In my internet wanderings, I ran into this open letter to lung cancer patients who smoked. And…I feel pretty strongly this way. I run into obits sometimes where they specify that someone died of lung cancer even though they never smoked, and I think to myself, because if they had, their families wouldn’t have permission to grieve? My grandpa smoked, back in the day, and he quit before I was born, but his COPD contributed to his death. He didn’t have to earn my grief with perfect lung-related behavior. He didn’t even have to earn my grief with perfect Grandpaing. Not a one of us is perfect. Not a one, though some of us are amazing. Sometimes we get a chance to do better. We try our best, except sometimes we don’t. We try our best at the things we can manage. Except sometimes we don’t. And we love each other anyway. And then we’re gone, and we’re allowed to grieve. We don’t have to justify our grief with righteousness.

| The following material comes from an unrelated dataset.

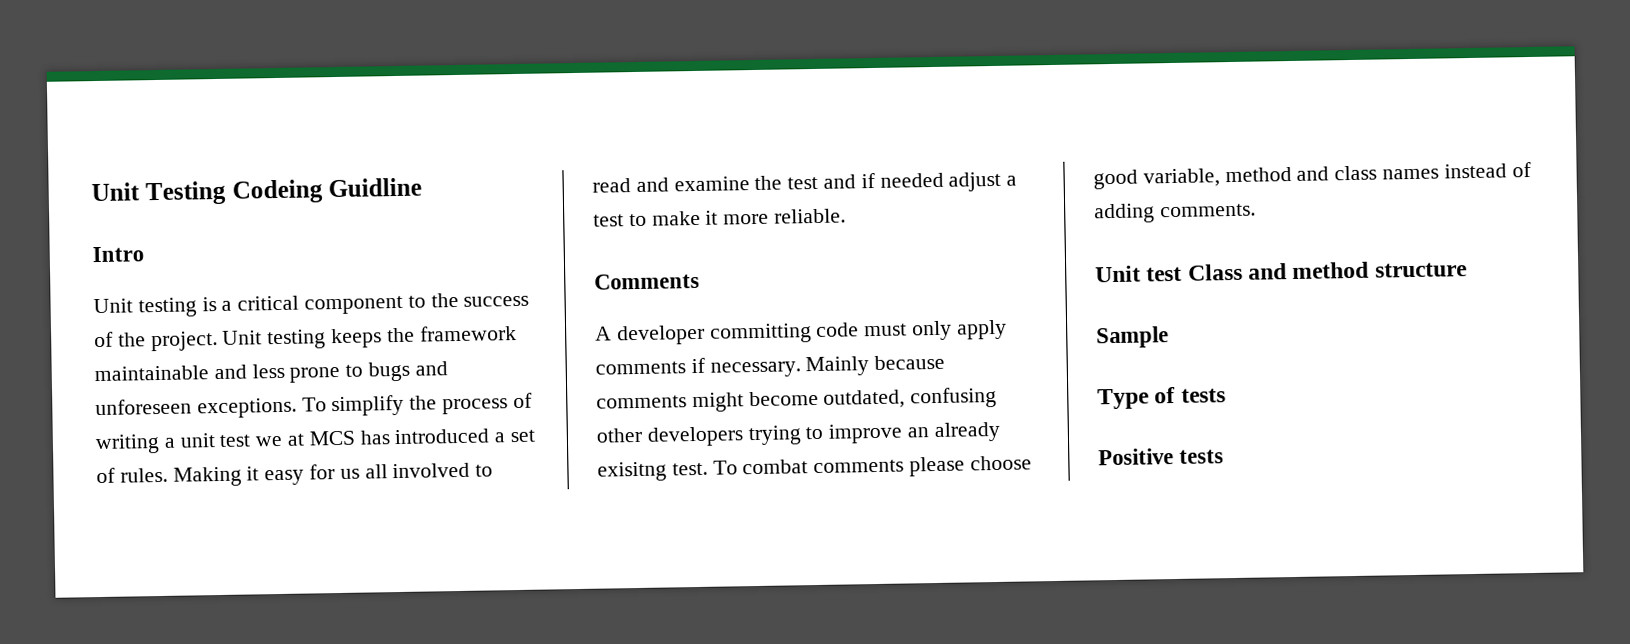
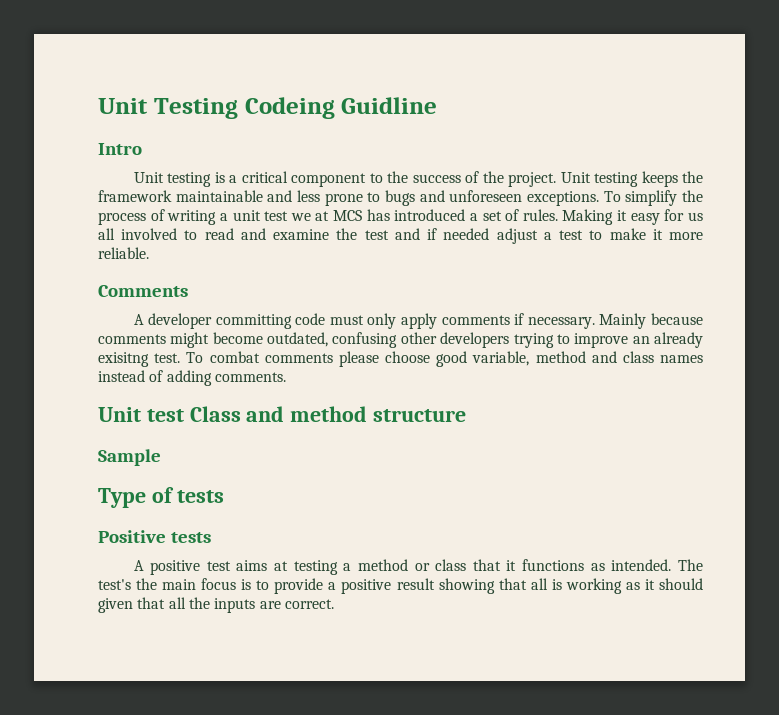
(1225, 456) none -> [133,559,703,575] [98,578,703,594] [98,597,334,613] // A positive test aims at testing a method or class that it functions as intended. The test's the main focus is to provide a positive result showing that all is working as it should given that all the inputs are correct.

I get upset about this in the fundraising letters from the charities I support. Habitat for Humanity sends me these letters about these families in trouble, all the good choices they’ve made and how they’re in trouble anyway, the virtuous poor, and I think, okay, yes, I believe in those virtuous poor, I believe that happens sometimes, but. But. I also believe in people who didn’t make perfect decisions and still need a place to live. It’s all right to say, “We believe that it’s not okay for people to be homeless.” It’s entirely fine to say, “We are people who think that other people should have a safe warm place to sleep. Is that who you are too? Join us. Be people who think that too. Be those people, together.”